Closed dafyddstephenson closed 2 months ago
update: removing the call to checkdims
leads to
ERROR::
5
ncread read var= h
NetCDF: Start+count exceeds dimension bound
ERROR STOP
which suggests that the variable shapes are indeed incorrect. I'm not sure why, the equivalent files I produced with MATLAB and partit have the same dimension sizes.

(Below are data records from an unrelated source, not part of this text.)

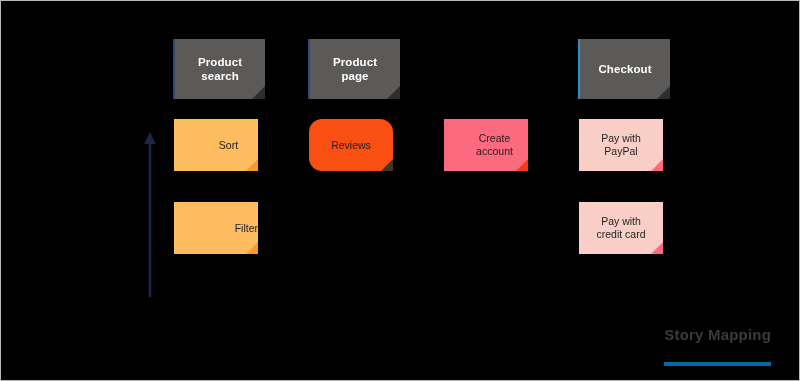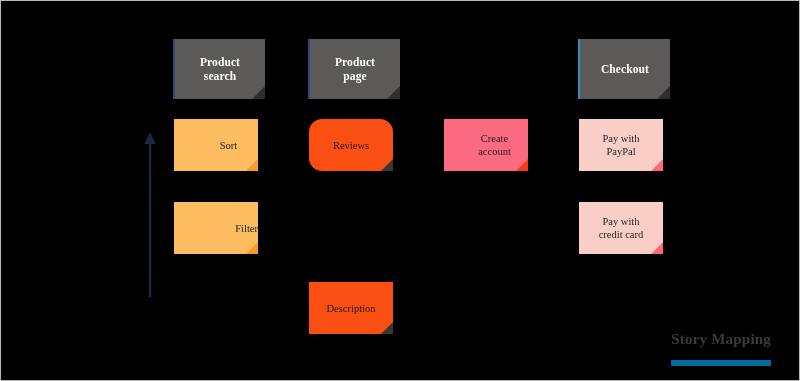--- a/index.html
+++ b/index.html
@@ -15,7 +15,7 @@
     box-sizing: border-box;
     border: 1px solid #b8b8b8;
     overflow: hidden;
-    font-family: Liberation Serif, serif;
+    font-family: Liberation Sans, sans-serif;
   }
 
   

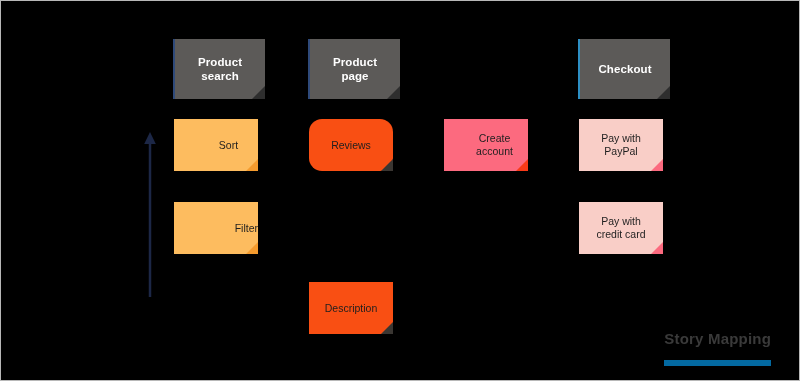--- a/index.html
+++ b/index.html
@@ -153,10 +153,6 @@
   </div>
 
 
-  <div class="sticky" style="left:308px; top:281px; background:#f94f13;">
-    <span class="label">Description</span>
-    <span class="fold" style="border-bottom-color:#3a3632;"></span>
-  </div>
 
   <div class="sticky" style="left:443px; top:118px; background:#fc6a7f;padding-left:17px;">
     <span class="label">Create

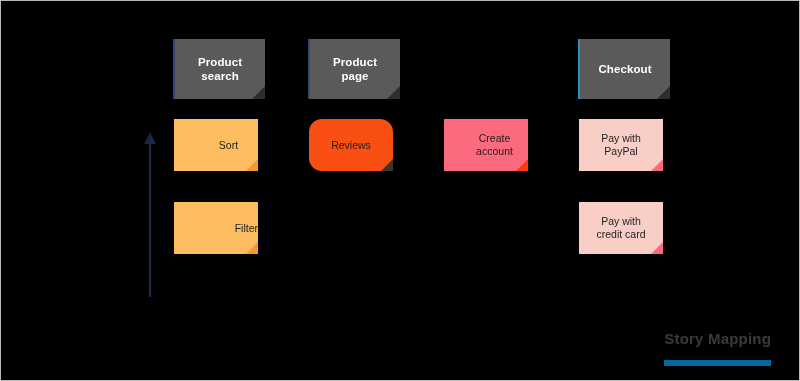--- a/index.html
+++ b/index.html
@@ -97,8 +97,8 @@
     position: absolute;
     right: 28px;
     bottom: 14px;
-    padding-bottom: 12px;
-    border-bottom: 6px solid #0369a1;
+    padding-bottom: 18px;
+    border-bottom: 4px solid #0369a1;
   }
   #caption .text {
     color: #3a3a3a;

Is it possible that the labels .0.nc
, .1.nc
, ... are mixed up?
Just ran a quick script to print the shape of h
on each tile for the MATLAB/partit and python/roms-tools files.
Seems like the arrays are transposed?
NODE 0:
MATLAB SHAPE: (9, 9) | PYTHON SHAPE: (9, 9)
NODE 1:
MATLAB SHAPE: (9, 8) | PYTHON SHAPE: (8, 9)
NODE 2:
MATLAB SHAPE: (9, 9) | PYTHON SHAPE: (9, 9)
NODE 3:
MATLAB SHAPE: (8, 9) | PYTHON SHAPE: (9, 8)
NODE 4:
MATLAB SHAPE: (8, 8) | PYTHON SHAPE: (8, 8)
NODE 5:
MATLAB SHAPE: (8, 9) | PYTHON SHAPE: (9, 8)
NODE 6:
MATLAB SHAPE: (9, 9) | PYTHON SHAPE: (9, 9)
NODE 7:
MATLAB SHAPE: (9, 8) | PYTHON SHAPE: (8, 9)
NODE 8:
MATLAB SHAPE: (9, 9) | PYTHON SHAPE: (9, 9)
... however the dimensions themselves aren't transposed:
TILE 0:
MATLAB SIZES: {'eta_rho': 9, 'xi_rho': 9} | PYTHON SIZES: {'eta_rho': 9, 'xi_rho': 9}
TILE 1:
MATLAB SIZES: {'eta_rho': 9, 'xi_rho': 8} | PYTHON SIZES: {'eta_rho': 8, 'xi_rho': 9}
TILE 2:
MATLAB SIZES: {'eta_rho': 9, 'xi_rho': 9} | PYTHON SIZES: {'eta_rho': 9, 'xi_rho': 9}
TILE 3:
MATLAB SIZES: {'eta_rho': 8, 'xi_rho': 9} | PYTHON SIZES: {'eta_rho': 9, 'xi_rho': 8}
TILE 4:
MATLAB SIZES: {'eta_rho': 8, 'xi_rho': 8} | PYTHON SIZES: {'eta_rho': 8, 'xi_rho': 8}
TILE 5:
MATLAB SIZES: {'eta_rho': 8, 'xi_rho': 9} | PYTHON SIZES: {'eta_rho': 9, 'xi_rho': 8}
TILE 6:
MATLAB SIZES: {'eta_rho': 9, 'xi_rho': 9} | PYTHON SIZES: {'eta_rho': 9, 'xi_rho': 9}
TILE 7:
MATLAB SIZES: {'eta_rho': 9, 'xi_rho': 8} | PYTHON SIZES: {'eta_rho': 8, 'xi_rho': 9}
TILE 8:
MATLAB SIZES: {'eta_rho': 9, 'xi_rho': 9} | PYTHON SIZES: {'eta_rho': 9, 'xi_rho': 9}
Seems like the arrays are transposed?
I didn't realise ROMS would care about transposition. We can change partition
to transpose before saving.
... however the dimensions themselves aren't transposed
In my mental model dimensions are an unordered set.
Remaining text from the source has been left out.